Your objective
Tally the lines below containing the word "Detection" and give that total alone.

[Saved data entries]
□ □ □
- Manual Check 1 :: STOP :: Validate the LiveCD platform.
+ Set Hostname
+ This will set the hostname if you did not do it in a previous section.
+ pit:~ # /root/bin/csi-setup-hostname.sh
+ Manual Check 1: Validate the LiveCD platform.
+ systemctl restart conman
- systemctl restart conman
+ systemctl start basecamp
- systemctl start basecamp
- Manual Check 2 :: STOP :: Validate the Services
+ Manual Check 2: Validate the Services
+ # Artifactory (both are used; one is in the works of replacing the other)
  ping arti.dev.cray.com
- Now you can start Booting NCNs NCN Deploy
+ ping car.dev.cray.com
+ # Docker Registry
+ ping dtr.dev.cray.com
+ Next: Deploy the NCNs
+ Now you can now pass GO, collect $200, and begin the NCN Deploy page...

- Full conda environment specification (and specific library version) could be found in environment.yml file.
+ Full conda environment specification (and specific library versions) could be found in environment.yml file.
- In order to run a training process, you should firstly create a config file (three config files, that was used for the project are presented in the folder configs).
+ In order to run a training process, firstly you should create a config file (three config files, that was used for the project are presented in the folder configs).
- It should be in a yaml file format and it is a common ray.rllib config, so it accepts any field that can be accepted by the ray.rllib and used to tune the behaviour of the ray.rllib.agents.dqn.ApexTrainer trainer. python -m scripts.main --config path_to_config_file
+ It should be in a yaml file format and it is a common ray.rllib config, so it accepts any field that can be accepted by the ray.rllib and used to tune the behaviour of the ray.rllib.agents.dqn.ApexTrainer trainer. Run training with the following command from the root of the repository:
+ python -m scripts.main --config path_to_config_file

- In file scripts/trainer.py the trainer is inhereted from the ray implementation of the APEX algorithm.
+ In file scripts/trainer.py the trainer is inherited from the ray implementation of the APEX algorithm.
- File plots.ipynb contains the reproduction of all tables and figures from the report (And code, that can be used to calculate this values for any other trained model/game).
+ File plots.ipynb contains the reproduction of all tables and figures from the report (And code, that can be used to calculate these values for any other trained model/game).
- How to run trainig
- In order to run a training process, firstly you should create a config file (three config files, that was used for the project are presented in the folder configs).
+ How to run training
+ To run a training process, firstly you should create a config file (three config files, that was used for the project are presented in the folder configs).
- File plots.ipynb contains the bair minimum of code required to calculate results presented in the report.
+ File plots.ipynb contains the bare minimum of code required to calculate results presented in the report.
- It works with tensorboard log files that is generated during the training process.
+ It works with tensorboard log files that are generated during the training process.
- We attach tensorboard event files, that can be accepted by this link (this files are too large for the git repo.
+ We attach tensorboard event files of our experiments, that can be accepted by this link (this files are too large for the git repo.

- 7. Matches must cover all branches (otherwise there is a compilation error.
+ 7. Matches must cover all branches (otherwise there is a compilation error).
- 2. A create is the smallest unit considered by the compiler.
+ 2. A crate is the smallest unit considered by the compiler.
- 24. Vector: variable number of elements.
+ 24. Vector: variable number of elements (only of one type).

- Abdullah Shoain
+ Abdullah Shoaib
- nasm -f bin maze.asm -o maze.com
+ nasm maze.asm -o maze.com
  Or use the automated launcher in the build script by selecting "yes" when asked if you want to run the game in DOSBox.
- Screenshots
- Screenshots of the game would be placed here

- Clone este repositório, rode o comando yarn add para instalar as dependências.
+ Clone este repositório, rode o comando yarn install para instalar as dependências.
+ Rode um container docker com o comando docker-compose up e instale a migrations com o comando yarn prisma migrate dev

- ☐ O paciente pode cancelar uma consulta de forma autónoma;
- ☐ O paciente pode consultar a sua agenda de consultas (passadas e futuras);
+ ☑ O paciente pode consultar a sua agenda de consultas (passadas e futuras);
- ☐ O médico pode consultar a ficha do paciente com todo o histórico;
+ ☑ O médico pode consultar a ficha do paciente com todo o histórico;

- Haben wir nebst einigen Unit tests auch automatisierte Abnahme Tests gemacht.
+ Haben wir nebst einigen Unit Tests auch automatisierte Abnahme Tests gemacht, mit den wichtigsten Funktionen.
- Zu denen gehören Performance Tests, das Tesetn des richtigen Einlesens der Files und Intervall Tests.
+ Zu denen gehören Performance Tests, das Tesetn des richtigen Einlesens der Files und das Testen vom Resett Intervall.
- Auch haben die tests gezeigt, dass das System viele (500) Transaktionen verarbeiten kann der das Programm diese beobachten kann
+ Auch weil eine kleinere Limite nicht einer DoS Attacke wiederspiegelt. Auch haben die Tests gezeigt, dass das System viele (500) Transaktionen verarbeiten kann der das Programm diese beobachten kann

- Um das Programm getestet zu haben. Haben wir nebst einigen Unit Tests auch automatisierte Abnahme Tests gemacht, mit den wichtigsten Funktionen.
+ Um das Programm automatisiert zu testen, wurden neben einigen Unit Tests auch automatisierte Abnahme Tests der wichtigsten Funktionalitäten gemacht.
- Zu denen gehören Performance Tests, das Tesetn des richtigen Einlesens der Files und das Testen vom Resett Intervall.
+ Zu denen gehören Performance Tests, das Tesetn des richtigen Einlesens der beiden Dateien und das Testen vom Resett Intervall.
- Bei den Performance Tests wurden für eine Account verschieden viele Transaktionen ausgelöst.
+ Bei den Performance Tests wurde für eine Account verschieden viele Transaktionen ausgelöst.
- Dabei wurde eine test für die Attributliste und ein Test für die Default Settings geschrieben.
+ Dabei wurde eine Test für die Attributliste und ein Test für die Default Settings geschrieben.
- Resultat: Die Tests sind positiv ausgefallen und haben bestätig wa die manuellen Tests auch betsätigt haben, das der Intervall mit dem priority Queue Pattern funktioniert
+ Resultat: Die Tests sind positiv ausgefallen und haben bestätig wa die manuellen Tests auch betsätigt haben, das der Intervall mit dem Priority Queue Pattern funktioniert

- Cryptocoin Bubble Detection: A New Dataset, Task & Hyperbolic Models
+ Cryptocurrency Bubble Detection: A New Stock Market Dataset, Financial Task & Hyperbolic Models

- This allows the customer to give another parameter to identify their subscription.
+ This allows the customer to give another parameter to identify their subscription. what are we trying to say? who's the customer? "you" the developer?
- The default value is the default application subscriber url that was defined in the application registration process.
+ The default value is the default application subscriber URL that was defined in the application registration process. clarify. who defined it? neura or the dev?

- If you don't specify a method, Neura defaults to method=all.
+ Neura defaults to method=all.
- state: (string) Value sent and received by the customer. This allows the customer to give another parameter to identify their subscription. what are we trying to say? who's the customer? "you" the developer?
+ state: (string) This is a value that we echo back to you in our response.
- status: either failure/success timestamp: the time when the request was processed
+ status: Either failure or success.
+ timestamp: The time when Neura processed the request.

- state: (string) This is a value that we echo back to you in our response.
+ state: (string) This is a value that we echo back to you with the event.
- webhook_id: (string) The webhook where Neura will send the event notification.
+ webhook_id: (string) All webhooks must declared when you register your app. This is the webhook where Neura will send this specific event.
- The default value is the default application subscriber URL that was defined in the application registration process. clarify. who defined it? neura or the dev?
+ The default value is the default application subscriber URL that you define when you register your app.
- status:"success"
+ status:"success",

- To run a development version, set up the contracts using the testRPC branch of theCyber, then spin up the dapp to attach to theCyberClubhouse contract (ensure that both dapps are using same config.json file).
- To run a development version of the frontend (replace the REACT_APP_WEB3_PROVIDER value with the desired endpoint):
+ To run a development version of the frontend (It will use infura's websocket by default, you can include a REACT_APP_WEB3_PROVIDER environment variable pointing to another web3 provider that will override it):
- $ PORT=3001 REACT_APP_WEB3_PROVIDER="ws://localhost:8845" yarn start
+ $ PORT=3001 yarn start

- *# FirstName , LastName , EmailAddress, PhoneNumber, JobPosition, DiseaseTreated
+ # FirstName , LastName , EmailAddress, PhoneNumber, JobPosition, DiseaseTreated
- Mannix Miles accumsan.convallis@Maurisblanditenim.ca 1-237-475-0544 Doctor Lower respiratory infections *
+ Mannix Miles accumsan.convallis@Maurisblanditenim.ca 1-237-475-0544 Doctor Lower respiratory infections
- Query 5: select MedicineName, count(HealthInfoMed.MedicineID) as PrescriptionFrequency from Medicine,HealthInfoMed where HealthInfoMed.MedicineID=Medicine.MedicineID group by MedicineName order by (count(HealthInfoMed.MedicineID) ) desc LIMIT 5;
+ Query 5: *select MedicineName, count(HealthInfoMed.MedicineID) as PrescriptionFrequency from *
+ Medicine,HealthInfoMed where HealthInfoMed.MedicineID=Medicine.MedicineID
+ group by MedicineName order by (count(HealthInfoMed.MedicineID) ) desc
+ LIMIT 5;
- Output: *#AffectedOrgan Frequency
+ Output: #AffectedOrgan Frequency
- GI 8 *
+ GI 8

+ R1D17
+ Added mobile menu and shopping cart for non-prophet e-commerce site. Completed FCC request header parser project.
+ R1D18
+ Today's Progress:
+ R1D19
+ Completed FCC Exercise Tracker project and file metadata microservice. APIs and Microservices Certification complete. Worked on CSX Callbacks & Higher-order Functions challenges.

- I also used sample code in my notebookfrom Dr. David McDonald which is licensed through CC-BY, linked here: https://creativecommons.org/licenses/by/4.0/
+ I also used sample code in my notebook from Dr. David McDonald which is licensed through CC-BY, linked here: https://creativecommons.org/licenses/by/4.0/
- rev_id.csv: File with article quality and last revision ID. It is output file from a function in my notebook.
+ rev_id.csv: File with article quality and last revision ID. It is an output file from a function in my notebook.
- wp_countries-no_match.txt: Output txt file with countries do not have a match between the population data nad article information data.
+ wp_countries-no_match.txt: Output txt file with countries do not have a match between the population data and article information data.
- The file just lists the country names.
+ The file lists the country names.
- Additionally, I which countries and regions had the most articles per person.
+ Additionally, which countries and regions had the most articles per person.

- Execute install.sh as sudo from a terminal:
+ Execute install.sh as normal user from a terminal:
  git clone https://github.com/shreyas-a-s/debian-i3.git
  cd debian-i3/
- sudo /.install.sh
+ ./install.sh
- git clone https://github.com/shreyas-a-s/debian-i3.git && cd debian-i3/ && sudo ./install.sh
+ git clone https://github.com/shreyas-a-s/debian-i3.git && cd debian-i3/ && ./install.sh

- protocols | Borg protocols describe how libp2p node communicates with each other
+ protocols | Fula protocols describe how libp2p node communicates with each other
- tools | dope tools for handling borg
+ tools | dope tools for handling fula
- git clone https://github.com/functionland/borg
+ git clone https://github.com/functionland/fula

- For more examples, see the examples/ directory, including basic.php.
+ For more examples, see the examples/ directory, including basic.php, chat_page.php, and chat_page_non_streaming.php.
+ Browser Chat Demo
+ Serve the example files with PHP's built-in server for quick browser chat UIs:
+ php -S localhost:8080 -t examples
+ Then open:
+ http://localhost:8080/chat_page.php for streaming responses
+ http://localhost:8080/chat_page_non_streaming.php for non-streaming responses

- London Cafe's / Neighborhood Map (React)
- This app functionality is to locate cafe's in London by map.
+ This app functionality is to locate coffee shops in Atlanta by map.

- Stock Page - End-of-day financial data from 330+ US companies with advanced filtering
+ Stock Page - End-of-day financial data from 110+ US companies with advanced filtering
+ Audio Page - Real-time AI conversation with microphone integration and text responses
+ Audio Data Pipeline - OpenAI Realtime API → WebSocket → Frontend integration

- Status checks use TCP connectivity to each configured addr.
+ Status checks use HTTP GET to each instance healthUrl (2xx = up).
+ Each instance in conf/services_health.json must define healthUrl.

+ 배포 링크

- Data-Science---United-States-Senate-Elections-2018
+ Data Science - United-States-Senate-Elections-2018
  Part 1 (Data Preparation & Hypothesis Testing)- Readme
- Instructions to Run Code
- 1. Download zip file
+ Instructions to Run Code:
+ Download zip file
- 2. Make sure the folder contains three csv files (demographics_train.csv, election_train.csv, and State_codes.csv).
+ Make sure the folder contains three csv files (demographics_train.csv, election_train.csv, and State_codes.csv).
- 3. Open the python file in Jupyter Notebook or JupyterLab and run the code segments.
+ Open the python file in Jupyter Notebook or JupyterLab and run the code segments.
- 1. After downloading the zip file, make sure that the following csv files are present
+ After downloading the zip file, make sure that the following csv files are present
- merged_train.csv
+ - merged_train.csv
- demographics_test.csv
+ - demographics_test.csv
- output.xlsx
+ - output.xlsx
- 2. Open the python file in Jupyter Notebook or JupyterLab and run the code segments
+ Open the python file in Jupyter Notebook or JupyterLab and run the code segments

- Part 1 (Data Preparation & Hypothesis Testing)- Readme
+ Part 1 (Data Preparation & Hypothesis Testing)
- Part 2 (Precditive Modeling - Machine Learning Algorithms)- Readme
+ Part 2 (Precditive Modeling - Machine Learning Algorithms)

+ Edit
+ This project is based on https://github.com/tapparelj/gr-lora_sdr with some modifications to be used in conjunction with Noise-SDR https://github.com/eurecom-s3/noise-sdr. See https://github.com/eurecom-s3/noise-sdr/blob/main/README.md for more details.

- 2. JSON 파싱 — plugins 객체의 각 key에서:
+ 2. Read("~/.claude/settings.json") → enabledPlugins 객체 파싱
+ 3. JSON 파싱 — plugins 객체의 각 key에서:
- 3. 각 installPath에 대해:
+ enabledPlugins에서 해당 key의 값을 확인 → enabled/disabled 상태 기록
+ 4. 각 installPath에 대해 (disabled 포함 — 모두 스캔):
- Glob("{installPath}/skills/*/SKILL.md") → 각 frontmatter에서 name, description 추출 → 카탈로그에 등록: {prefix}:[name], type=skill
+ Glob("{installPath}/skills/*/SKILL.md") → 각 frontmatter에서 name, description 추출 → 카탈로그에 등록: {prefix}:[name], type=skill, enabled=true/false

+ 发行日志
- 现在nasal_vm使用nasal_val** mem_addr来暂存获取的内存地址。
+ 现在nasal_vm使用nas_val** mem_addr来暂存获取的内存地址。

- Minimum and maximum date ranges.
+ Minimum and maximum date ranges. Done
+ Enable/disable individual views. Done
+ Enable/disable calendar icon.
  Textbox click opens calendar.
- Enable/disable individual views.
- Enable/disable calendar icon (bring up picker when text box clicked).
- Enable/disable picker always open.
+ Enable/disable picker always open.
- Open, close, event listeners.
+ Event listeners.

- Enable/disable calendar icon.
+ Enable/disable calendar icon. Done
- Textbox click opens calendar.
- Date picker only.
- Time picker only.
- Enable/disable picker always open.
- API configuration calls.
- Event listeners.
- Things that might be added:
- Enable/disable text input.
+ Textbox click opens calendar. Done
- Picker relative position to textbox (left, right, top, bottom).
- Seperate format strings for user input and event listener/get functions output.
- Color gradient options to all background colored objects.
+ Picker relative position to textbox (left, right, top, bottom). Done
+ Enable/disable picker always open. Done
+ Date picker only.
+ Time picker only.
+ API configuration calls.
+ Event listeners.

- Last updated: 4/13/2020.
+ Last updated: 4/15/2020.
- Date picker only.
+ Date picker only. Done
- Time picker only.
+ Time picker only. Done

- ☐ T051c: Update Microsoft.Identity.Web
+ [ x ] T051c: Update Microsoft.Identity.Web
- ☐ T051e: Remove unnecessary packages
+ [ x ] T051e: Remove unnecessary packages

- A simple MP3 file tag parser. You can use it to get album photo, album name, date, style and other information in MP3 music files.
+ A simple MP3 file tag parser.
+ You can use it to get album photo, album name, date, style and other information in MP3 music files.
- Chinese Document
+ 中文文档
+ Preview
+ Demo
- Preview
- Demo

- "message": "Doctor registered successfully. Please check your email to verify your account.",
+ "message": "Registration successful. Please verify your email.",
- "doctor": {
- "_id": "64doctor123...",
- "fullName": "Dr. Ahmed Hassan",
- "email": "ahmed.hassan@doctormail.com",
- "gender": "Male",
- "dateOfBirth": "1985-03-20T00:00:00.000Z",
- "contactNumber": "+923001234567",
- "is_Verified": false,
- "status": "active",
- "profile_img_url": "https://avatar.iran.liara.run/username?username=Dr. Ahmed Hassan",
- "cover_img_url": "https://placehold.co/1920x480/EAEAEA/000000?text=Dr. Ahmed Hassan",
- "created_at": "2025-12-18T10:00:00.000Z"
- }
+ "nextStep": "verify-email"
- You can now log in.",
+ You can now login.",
□ □ □
Finished exercise
2